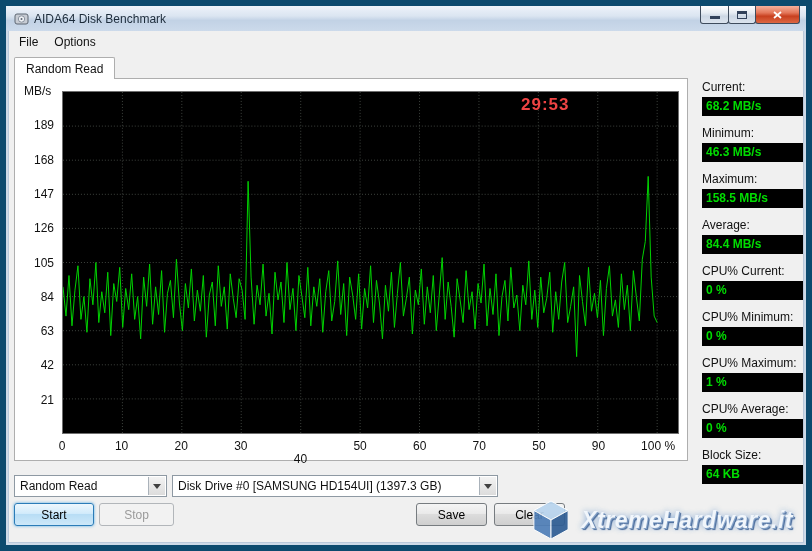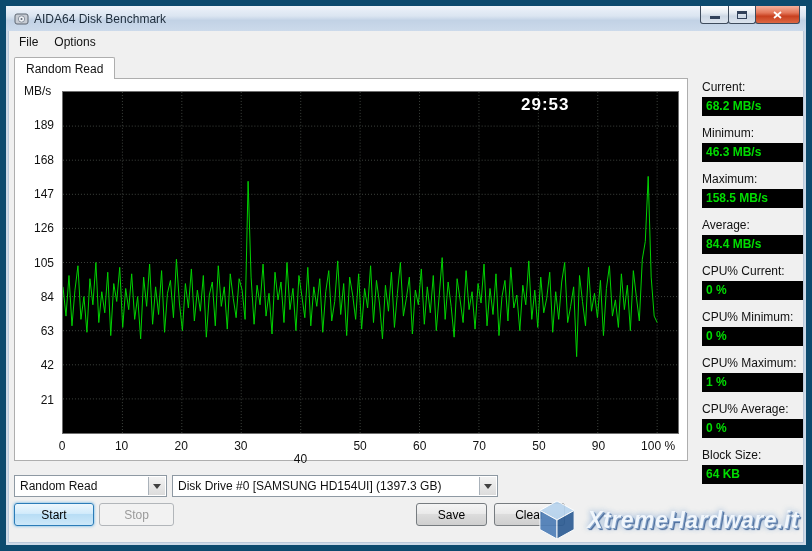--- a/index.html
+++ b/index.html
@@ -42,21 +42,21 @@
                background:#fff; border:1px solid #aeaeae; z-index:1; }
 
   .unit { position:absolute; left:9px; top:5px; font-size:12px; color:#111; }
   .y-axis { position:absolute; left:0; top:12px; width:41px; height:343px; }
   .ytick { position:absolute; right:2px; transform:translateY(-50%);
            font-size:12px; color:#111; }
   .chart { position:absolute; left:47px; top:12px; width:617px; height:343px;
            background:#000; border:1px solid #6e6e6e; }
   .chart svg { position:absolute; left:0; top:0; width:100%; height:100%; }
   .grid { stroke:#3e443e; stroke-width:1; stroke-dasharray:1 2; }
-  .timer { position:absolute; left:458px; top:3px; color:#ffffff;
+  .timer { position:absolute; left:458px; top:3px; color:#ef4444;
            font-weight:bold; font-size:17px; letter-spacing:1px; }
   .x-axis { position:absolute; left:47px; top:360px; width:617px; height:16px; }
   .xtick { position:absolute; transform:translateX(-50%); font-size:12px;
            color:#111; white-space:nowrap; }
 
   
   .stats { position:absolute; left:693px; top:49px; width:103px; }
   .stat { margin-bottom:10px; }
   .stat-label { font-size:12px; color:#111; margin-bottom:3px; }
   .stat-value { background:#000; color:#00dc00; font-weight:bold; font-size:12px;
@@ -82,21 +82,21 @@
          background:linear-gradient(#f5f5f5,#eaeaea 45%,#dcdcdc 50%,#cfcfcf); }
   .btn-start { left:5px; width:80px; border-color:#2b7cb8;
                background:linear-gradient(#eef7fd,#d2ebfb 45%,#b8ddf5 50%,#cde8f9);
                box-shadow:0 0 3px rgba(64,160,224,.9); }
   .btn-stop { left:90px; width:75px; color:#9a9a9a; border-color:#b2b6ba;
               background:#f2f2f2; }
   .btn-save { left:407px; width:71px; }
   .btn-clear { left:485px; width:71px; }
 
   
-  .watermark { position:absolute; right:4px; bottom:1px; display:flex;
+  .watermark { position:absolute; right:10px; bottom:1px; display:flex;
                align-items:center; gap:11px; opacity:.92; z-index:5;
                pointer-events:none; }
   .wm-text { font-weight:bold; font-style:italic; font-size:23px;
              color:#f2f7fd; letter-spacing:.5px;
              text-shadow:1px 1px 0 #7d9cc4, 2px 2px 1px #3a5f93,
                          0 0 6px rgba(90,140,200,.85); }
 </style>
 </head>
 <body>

* * *

_WORK INSTRUCTION_. With the line containing "-82,21 +82,21 @@" as the first and the last line of the records as the final one, print exactly the lines in that span.

_OUTPUT OF THE EXERCISE_.
@@ -82,21 +82,21 @@
          background:linear-gradient(#f5f5f5,#eaeaea 45%,#dcdcdc 50%,#cfcfcf); }
   .btn-start { left:5px; width:80px; border-color:#2b7cb8;
                background:linear-gradient(#eef7fd,#d2ebfb 45%,#b8ddf5 50%,#cde8f9);
                box-shadow:0 0 3px rgba(64,160,224,.9); }
   .btn-stop { left:90px; width:75px; color:#9a9a9a; border-color:#b2b6ba;
               background:#f2f2f2; }
   .btn-save { left:407px; width:71px; }
   .btn-clear { left:485px; width:71px; }
 
   
-  .watermark { position:absolute; right:4px; bottom:1px; display:flex;
+  .watermark { position:absolute; right:10px; bottom:1px; display:flex;
                align-items:center; gap:11px; opacity:.92; z-index:5;
                pointer-events:none; }
   .wm-text { font-weight:bold; font-style:italic; font-size:23px;
              color:#f2f7fd; letter-spacing:.5px;
              text-shadow:1px 1px 0 #7d9cc4, 2px 2px 1px #3a5f93,
                          0 0 6px rgba(90,140,200,.85); }
 </style>
 </head>
 <body>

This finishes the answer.